It’s been more than 30 years since Dr. Trunkey saved my younger brother’s life. James was barely 21 when a young man he’d never met before shot him in the neck over a foolish matter. Our local doctor in that small Oklahoma town packed him in an ambulance and sent him to Wichita, Kansas, 60 miles away. He thought the bullet could have hit an artery and that James would need an arteriogram.
He never got one. When James turned 21, My dad’s insurance no longer covered him. The surgeon told James the procedure was too expensive and that he’d send some medical students around to look at him. He’d be fine. He told James it was one of the few bullet wounds that could be taken care of with just a bandage.
A few months later, James, a mechanic, reached up to work on a car that on a lift above him. His arm went numb and he could barely move it. The doctor at the emergency room of the local hospital said it was extremely likely to be related to the gunshot wound. He told James he needed to go see the surgeon who’d seen him in Wichita. That doctor told James to come see him on Monday, three days later. James felt powerless. One doctor said it was outside his expertise and the “expert” said, “See you in three days.”
Three days later James’ arm was horribly swollen. Emergency surgery was performed to remove 11 blood clots from his arm and to repair an aneurysm the size of a hen’s egg on his brachial artery under the collar bone.
Why give all these details about James’ history? To demonstrate the difference between a real doctor and, by my definition of a doctor, a fake. Real doctors can be busy, even gruff, but they respect you. They make sure you get the information you need to make decisions. They always, always try to save your life and THAT always comes first.
I asked James to come stay in San Francisco with me my husband, Lee Henry. He started a job but called soon after starting it to tell me something was wrong. Lee told him to go to San Francisco General Hospital because he had a cousin working there and they accepted patients without insurance.

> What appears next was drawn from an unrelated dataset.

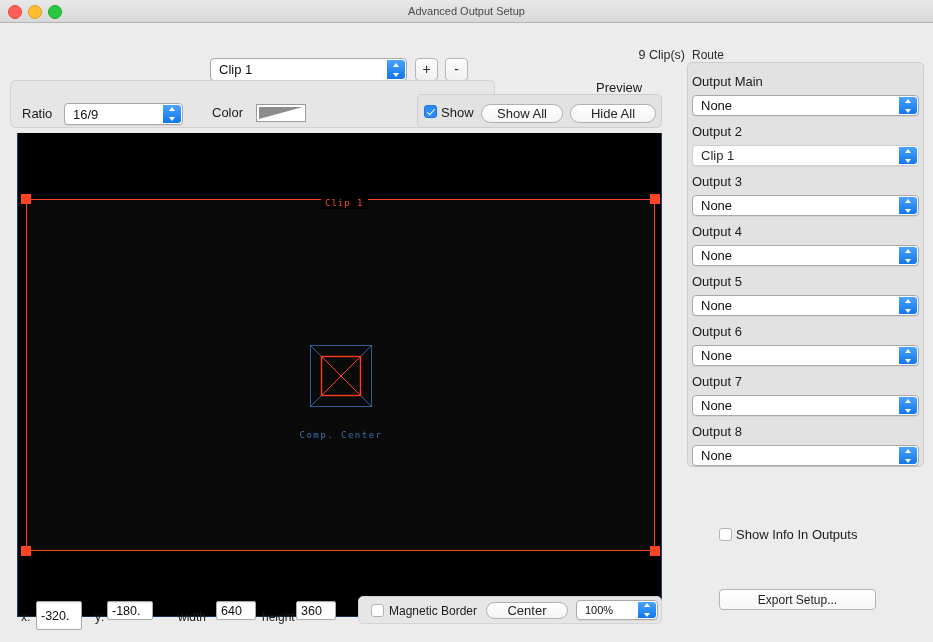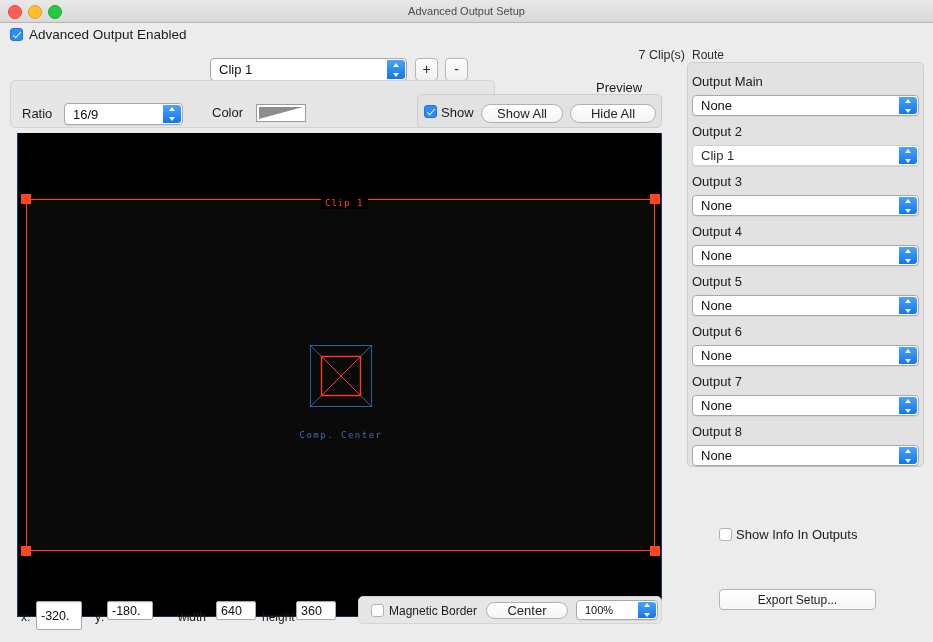"Advanced Output Enabled" div.enabled-row { html: <div> <span></span><span>Advanced Output Enabled</span> </div> -> none }
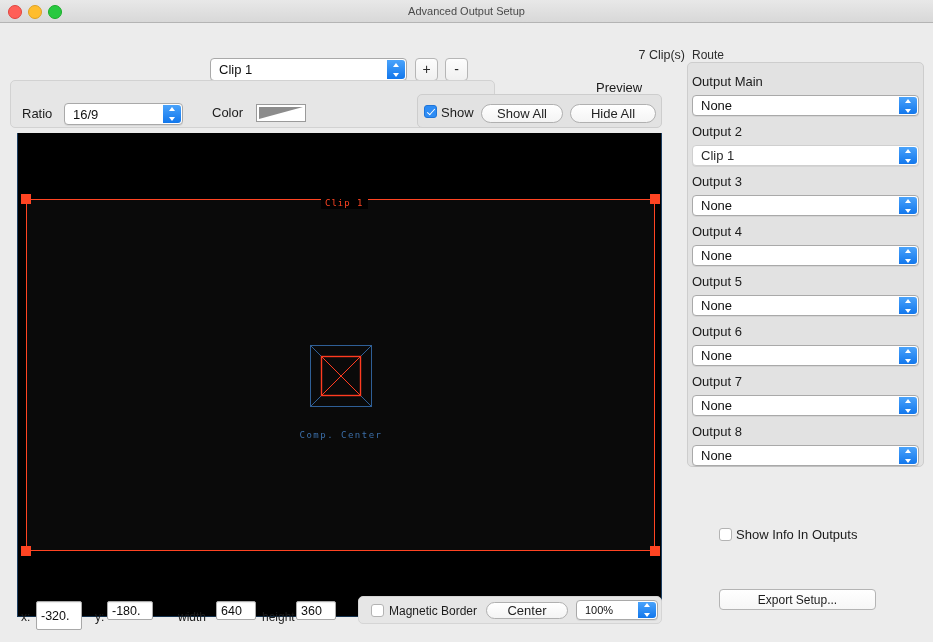"7 Clip(s)" div.clip-count { text: 7 -> 9 }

This is when Don Trunkey saved James’ life. With another surgery on the damaged artery, yes, but there were several more of those in the following years. It was by treating him with kindness and respect. It was by giving James the information he needed no matter how depressing or negative it might be. James’ prognosis was very worrisome, but Dr. Trunkey was honest. He was assigned to James by sheer luck, and James certainly got the best surgeon one could get. Dr. Trunkey successfully operated on James, but he also got down into the weeds about how James got into the predicament he was in. He asked James about seeing the initial angiogram because he saw that as standard treatment and found out there was none.
Some people may not like to hear about medical malpractice lawsuits. I’m sure many are frivolous. But James has suffered through seven major surgeries, including grafts taken from both legs to replace the latest failed repair on his artery. James moved back to Oklahoma and soon needed another repair operation. Dr. Trunkey graciously referred him to a doctor in Dallas he trusted. I know that Dr. Trunkey saw James as a young man who had been harmed by callous disregard. He saw him as a vulnerable young kid who needed care and simply did not get it. The results were years of surgeries and fear of the next one.
James did get a lawyer. He did sue the original doctor who told him an arteriogram was too expensive for a little gunshot wound. After many years he won, in part because of Dr. Trunkey’s testimony that an arteriogram is standard procedure on a case such as James’.
James has gone on to live a full life. He has four children and grandchildren. He loves to fish, he still works as a mechanic, but he will not be able to have another artery repair. The artery is too fragile. He knows from his doctors what the eventuality is. But he’s at peace with that.
My whole family will always be grateful to Dr. Trunkey, a real doctor. I saw him several years after James left San Francisco at a fancy social affair and he asked me how James was doing. His face showed care and concern. That face that will stay in my memory as long as I live.